Read through the entries below and copy each line where "with" turns up.

[Start of Attachment]

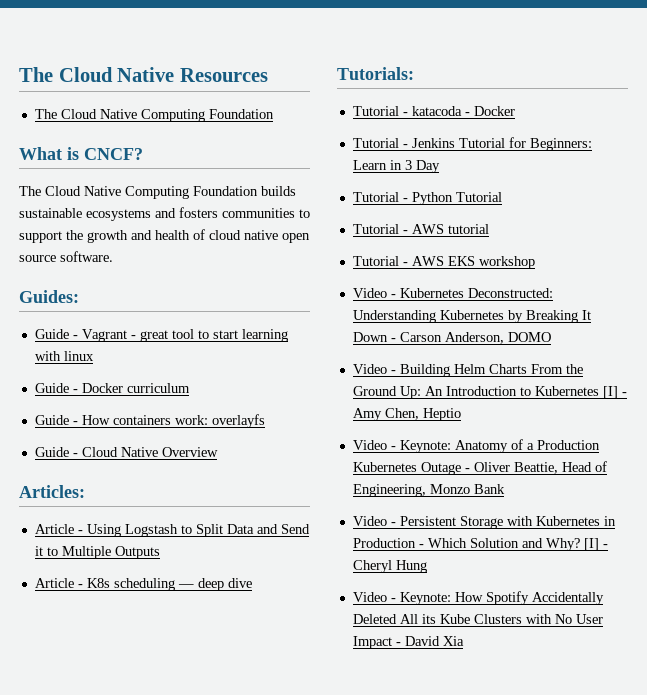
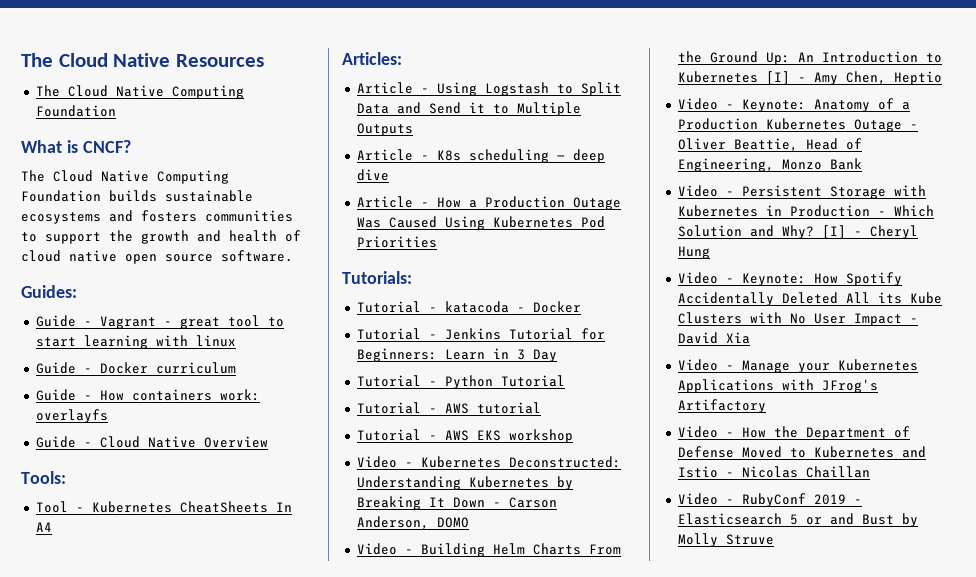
+ Tools:
+ Tool - Kubernetes CheatSheets In A4
+ Article - How a Production Outage Was Caused Using Kubernetes Pod Priorities
+ Video - Manage your Kubernetes Applications with JFrog's Artifactory
+ Video - How the Department of Defense Moved to Kubernetes and Istio - Nicolas Chaillan
+ Video - RubyConf 2019 - Elasticsearch 5 or and Bust by Molly Struve

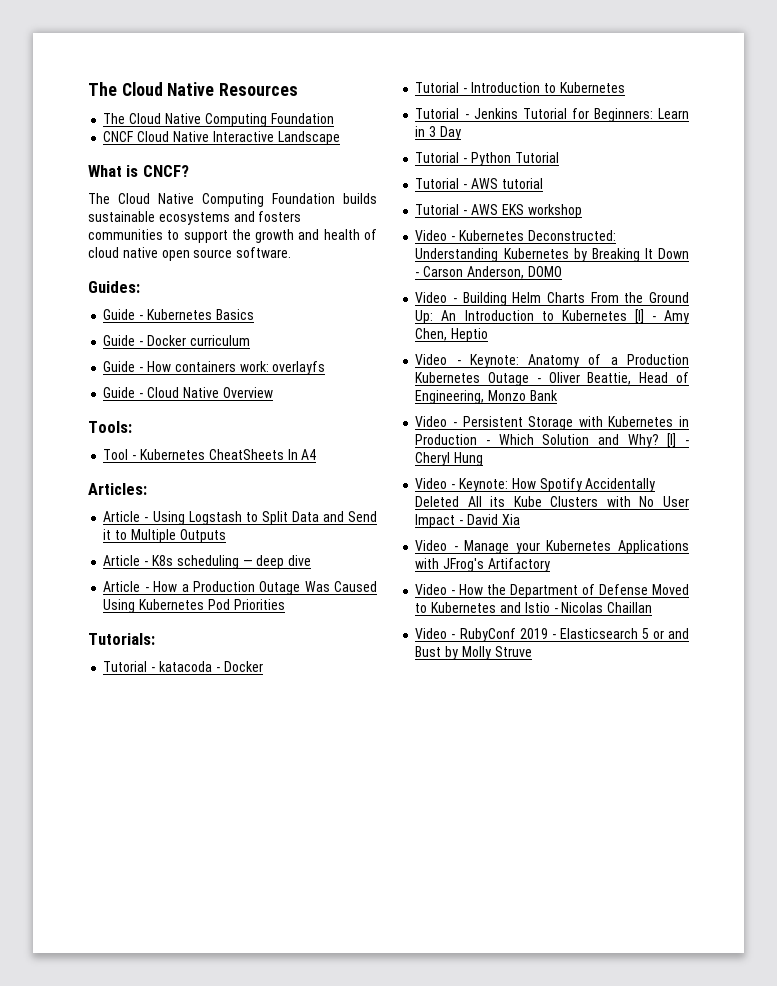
+ CNCF Cloud Native Interactive Landscape
- Guide - Vagrant - great tool to start learning with linux
+ Guide - Kubernetes Basics
+ Tutorial - Introduction to Kubernetes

[End of Attachment]

- [EXERCISE SOLUTION]
+ Video - Manage your Kubernetes Applications with JFrog's Artifactory
- Guide - Vagrant - great tool to start learning with linux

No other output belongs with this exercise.